Let me start by saying that I had a great trip with the Commandant to South Florida where I had the opportunity to see first-hand the problem our Nation faces in stemming the flow of illegal drugs to our shores. My visit to Coast Guard units, as well as JIATF-South was insightful. I was able to witness the impact limited resources and deteriorating assets is having on the Coast Guard’s ability to effectively carry out its drug interdiction mission.

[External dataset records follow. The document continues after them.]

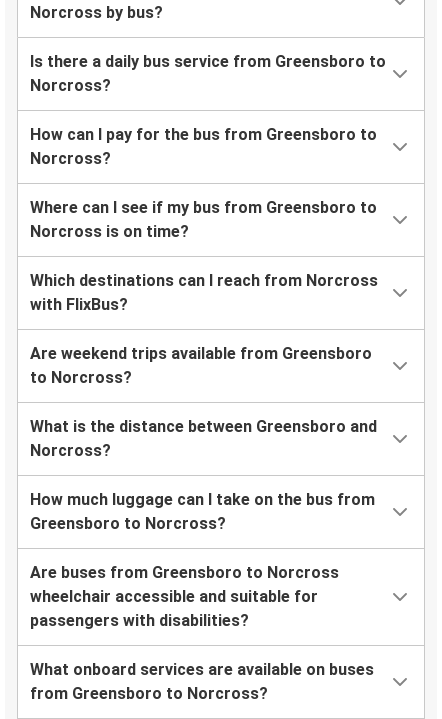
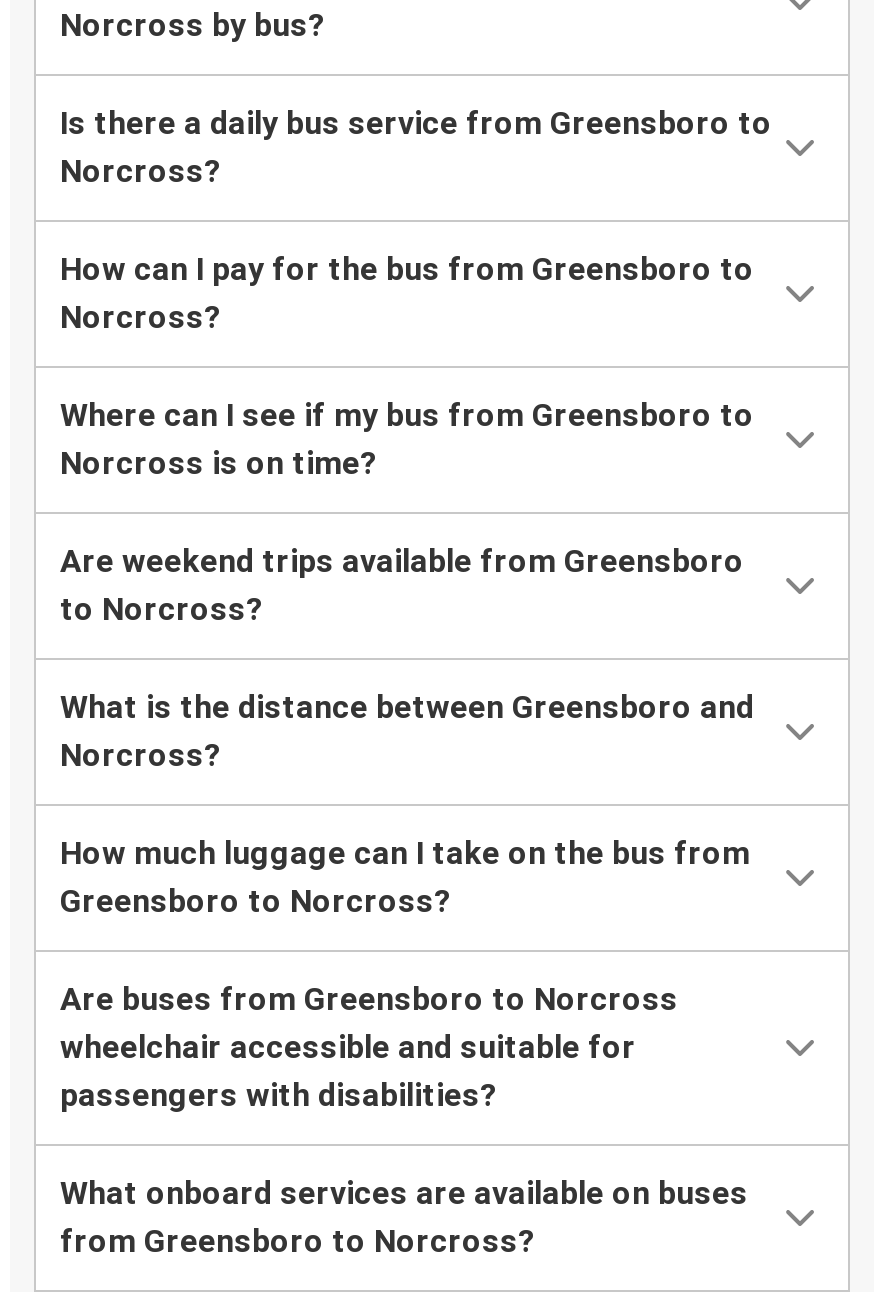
- Which destinations can I reach from Norcross
- with FlixBus?
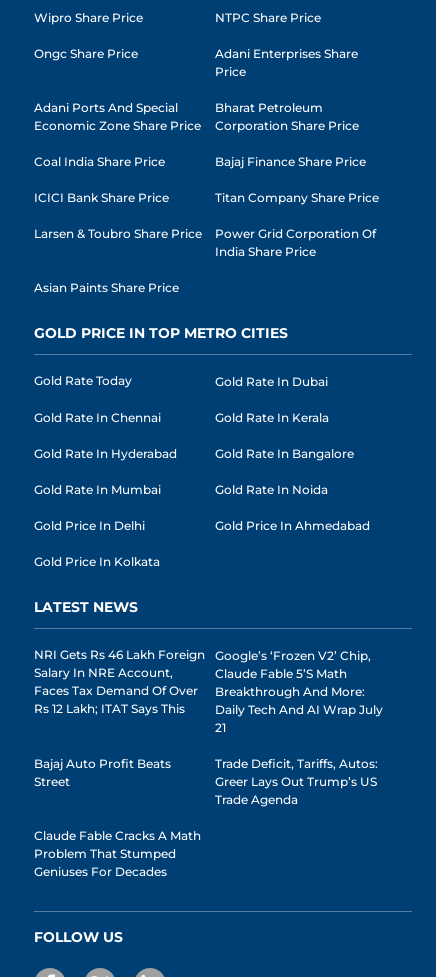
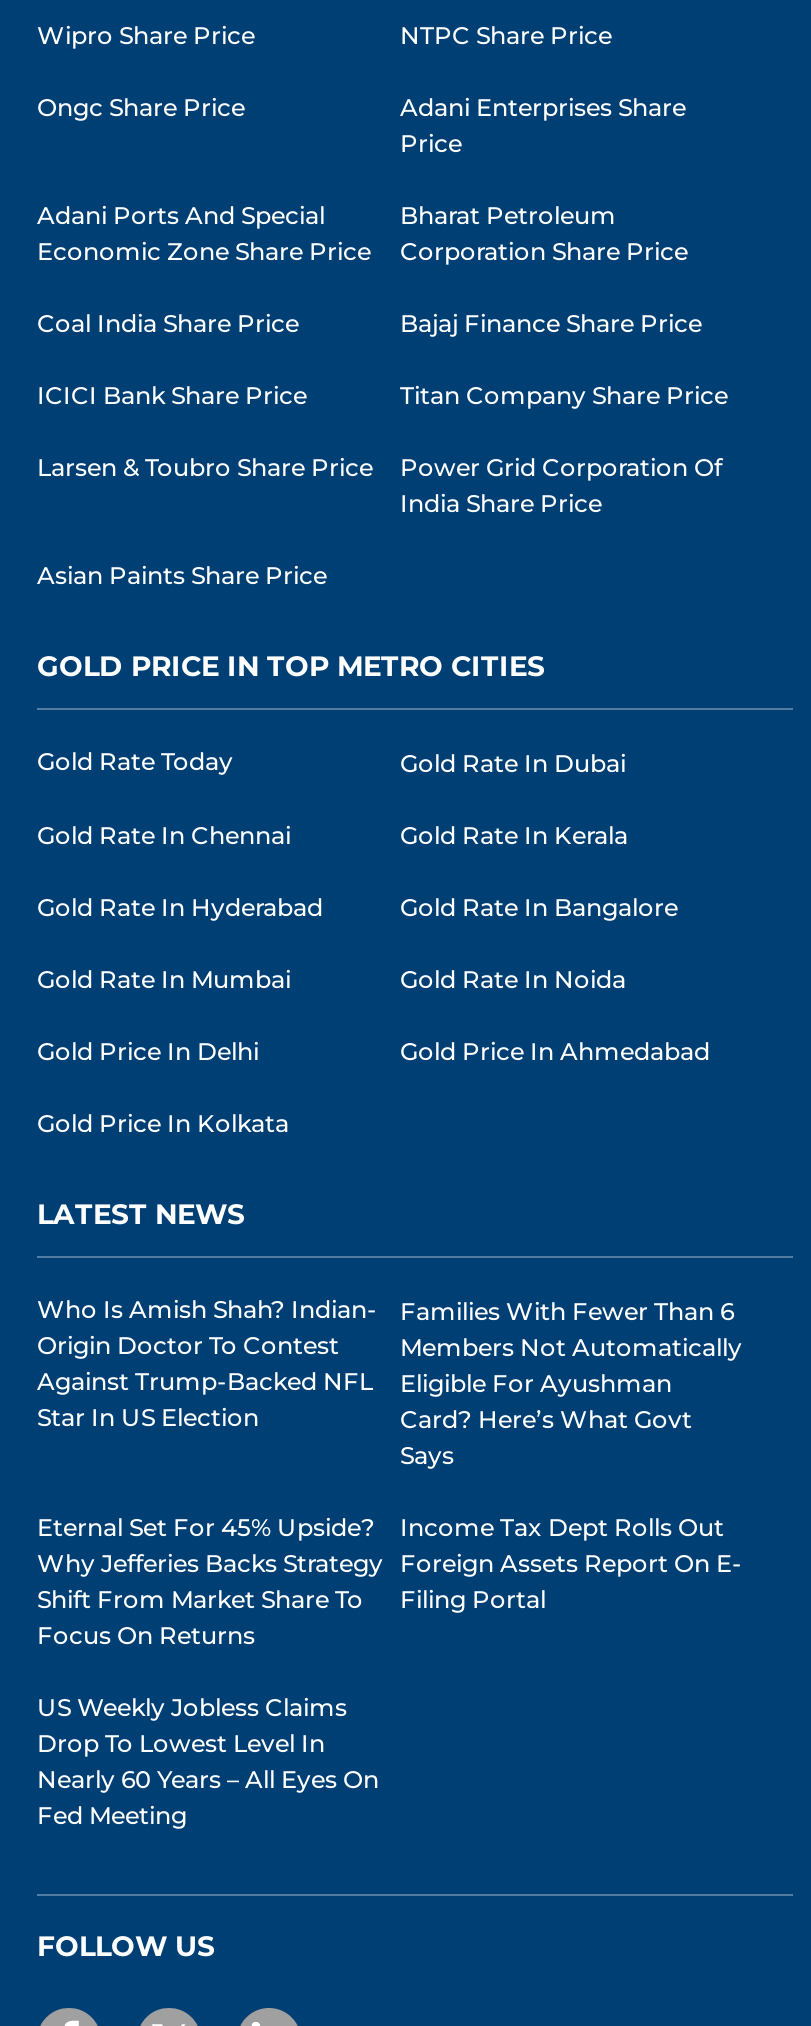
- NRI Gets Rs 46 Lakh Foreign
- Salary In NRE Account,
- Faces Tax Demand Of Over
- Rs 12 Lakh; ITAT Says This
+ Who Is Amish Shah? Indian-
+ Origin Doctor To Contest
+ Against Trump-Backed NFL
+ Star In US Election

- Google’s ‘Frozen V2’ Chip,
- Claude Fable 5’s Math
- Breakthrough And More:
- Daily Tech And AI Wrap July
- 21
+ Families With Fewer Than 6
+ Members Not Automatically
+ Eligible For Ayushman
+ Card? Here’s What Govt
+ Says

- Bajaj Auto Profit Beats
- Street
+ Eternal Set For 45% Upside?
+ Why Jefferies Backs Strategy
+ Shift From Market Share To
+ Focus On Returns

- Trade Deficit, Tariffs, Autos:
- Greer Lays Out Trump’s US
- Trade Agenda
+ Income Tax Dept Rolls Out
+ Foreign Assets Report On E-
+ Filing Portal

- Claude Fable Cracks A Math
- Problem That Stumped
- Geniuses For Decades
+ US Weekly Jobless Claims
+ Drop To Lowest Level In
+ Nearly 60 Years – All Eyes On
+ Fed Meeting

The flow of illegal drugs to the Unites States continues to be a problem. Illegal drugs place a strain on our Nation’s health care and criminal justice systems. Their smuggling routes and methods are easily translated into transport routes for other illicit goods that pose significant safety and security concerns to U.S. citizens. Some of the most notorious and violent criminals, cartels, and narco-terrorists are directly responsible for drug violence, crime, and corruption that are destabilizing foreign nations and endangering the lives of American citizens here and abroad.
Representing Southern California, I am very aware of the harm violent drug-traffickers inflict on our communities. In recent years, violence stemming from the drug trade has spilled over the Mexican border and has led to the kidnappings and murders of American citizens and U.S. law enforcement officers.
It was only a few years ago that a Coast Guard service member lost his life during counter drug operations near Santa Cruz Island, California. Coast Guard Senior Chief Petty Officer Terrell Horne was leading a boarding team when he was critically injured interdicting and apprehending illegal drug smugglers. The Coast Guard recently announced it will honor Senior Chief Horne’s sacrifice by naming a Fast Response Cutter after him.
The Coast Guard, U.S. Navy, and allied partner nations continue their efforts to stop bulk drug shipments at sea. Interdicting shipments of drugs at sea before they are broken down into smaller packages is the most effective and efficient way to stop the flow of illegal drugs across our borders. The Coast Guard is the lead agency in maritime interdiction because it has unique military and law enforcement authorities which enable it to seamlessly disable a drug smuggling vessel, seize the drugs, and arrest the crew. But that only works when the Coast Guard, SOUTHCOM, and partner agencies and nations have the resources and assets to act on intelligence targets.
Unfortunately, however, cuts to the military’s budget, sequestration, and aging and rapidly failing Coast Guard assets are undermining mission success. In recent years, SOUTHCOM and the Coast Guard were only able to interdict slightly more than 20 percent of the cocaine bound for the United States. That is roughly half the national target for 2015. In addition, the Coast Guard has been consistently unable to meet its internal performance goal for drug removal in the Transit Zone. In fact, since 2009, the Coast Guard has only achieved its cocaine interdiction target once.
I hope today’s hearing will help clarify the direction we need to take in the future to ensure our men and women in uniform have the resources and assets they need to carry out this and other critical missions.